• [Problem statement]: Within the data below, copy each line where the string "Sydney" is found.

##########

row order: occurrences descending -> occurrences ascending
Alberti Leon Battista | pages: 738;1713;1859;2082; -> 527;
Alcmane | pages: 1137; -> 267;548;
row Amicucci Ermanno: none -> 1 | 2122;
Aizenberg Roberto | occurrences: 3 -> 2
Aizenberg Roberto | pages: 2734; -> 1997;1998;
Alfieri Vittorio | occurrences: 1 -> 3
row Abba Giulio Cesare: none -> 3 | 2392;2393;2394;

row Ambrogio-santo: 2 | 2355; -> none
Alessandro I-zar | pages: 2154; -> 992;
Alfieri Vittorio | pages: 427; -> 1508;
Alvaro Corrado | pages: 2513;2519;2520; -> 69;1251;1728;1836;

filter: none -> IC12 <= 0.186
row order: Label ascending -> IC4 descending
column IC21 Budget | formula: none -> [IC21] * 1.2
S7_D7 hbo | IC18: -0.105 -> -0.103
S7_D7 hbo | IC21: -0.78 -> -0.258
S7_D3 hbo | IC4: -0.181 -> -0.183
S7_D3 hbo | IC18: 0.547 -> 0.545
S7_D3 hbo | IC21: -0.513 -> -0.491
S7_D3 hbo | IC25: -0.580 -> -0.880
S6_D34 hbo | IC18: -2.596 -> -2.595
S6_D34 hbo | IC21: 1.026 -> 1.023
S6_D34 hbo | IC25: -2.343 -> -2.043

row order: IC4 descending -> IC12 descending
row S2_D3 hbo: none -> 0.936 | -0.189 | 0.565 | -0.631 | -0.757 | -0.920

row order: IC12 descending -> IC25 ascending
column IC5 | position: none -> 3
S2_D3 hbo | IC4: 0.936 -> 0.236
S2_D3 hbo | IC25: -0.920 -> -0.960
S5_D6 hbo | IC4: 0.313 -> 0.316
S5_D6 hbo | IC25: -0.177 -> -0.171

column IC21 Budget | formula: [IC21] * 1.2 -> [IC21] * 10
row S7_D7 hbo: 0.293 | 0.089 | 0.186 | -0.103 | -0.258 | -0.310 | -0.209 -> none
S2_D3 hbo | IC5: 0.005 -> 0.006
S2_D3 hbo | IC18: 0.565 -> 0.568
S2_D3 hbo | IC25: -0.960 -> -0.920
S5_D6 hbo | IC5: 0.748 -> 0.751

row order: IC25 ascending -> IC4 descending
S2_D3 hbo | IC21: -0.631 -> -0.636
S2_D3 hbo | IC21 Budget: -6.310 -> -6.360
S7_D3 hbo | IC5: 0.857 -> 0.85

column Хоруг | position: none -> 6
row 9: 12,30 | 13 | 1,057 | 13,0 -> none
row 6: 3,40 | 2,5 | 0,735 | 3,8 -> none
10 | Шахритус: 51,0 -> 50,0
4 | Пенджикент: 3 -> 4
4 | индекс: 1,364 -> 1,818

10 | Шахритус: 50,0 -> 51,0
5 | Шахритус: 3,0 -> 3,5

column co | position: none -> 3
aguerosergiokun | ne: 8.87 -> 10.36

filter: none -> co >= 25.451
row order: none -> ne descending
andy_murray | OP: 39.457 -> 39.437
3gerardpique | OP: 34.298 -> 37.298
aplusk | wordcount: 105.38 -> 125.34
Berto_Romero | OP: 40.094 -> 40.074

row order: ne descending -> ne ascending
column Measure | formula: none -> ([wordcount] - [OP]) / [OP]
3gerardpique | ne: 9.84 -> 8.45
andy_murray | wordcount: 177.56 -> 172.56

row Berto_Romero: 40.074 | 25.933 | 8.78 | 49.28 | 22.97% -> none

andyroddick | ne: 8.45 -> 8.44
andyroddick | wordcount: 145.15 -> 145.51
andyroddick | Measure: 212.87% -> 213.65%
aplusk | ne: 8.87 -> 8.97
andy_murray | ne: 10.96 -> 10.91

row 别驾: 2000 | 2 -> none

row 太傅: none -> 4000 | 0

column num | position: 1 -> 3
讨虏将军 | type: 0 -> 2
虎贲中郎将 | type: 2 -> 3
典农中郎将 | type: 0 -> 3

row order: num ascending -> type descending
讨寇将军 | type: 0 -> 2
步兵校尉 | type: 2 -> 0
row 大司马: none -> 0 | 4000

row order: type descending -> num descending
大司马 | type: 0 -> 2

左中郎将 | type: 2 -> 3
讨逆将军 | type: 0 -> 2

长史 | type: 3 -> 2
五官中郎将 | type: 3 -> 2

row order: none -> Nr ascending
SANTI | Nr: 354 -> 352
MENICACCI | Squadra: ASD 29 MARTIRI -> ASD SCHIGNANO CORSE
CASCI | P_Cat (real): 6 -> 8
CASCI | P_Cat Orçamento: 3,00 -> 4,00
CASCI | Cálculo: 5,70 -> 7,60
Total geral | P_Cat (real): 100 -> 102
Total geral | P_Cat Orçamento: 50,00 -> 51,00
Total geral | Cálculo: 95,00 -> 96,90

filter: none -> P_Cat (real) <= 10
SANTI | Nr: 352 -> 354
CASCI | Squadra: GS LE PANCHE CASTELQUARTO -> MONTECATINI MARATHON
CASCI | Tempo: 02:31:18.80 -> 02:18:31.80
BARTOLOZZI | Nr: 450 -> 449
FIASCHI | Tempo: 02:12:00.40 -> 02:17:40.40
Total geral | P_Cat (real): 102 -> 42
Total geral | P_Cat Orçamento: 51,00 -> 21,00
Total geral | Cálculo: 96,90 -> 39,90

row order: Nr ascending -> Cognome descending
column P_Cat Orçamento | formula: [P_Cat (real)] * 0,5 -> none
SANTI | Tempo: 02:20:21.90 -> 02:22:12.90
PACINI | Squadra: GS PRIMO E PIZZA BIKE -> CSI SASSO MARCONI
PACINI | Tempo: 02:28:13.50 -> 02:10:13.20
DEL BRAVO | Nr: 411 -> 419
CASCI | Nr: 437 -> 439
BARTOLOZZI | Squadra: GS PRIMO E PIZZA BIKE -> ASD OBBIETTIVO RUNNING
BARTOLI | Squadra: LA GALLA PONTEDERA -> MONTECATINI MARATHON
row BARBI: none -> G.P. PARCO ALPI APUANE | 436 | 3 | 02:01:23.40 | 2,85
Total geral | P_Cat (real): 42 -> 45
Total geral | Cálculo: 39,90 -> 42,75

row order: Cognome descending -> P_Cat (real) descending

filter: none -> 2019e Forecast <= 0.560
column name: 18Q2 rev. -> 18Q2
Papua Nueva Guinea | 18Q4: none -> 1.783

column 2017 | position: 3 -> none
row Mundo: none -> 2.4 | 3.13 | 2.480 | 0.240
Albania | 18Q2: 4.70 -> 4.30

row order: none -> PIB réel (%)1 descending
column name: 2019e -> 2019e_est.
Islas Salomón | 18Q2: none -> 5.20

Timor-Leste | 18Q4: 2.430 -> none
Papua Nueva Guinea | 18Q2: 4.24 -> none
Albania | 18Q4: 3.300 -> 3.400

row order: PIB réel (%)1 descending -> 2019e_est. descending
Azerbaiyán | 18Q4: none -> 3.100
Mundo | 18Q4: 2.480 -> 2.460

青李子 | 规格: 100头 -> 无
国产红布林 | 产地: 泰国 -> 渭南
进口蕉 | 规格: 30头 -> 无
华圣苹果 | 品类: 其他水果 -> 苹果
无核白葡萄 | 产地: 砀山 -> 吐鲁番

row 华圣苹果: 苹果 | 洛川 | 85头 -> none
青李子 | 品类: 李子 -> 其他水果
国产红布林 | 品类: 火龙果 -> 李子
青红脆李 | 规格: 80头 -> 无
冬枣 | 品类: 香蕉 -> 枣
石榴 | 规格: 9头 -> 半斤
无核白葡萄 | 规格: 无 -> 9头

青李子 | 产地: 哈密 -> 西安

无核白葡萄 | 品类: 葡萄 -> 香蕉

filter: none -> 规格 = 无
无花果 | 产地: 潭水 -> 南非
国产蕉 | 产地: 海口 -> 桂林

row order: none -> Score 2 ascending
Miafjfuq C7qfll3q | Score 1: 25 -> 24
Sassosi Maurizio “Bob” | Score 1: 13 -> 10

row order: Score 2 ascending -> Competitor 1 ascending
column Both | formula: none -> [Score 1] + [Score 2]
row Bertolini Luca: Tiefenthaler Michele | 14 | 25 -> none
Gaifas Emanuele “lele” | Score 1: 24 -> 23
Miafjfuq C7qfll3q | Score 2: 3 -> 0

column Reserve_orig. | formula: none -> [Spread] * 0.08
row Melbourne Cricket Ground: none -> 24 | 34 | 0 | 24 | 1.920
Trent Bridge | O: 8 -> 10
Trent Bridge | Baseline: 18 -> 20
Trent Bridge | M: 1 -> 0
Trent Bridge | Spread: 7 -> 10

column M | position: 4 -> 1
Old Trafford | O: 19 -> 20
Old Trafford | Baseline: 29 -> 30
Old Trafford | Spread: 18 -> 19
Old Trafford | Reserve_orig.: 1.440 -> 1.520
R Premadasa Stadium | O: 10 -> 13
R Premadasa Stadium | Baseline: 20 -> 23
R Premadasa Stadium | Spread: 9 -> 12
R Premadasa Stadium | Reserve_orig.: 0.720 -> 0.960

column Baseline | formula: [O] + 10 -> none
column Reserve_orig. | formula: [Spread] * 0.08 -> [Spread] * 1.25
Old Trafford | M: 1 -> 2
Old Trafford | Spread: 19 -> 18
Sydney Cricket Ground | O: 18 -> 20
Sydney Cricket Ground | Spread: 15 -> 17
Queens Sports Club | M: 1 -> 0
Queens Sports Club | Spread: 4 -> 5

##########

• [Your solution]:
Sydney Cricket Ground | O: 18 -> 20
Sydney Cricket Ground | Spread: 15 -> 17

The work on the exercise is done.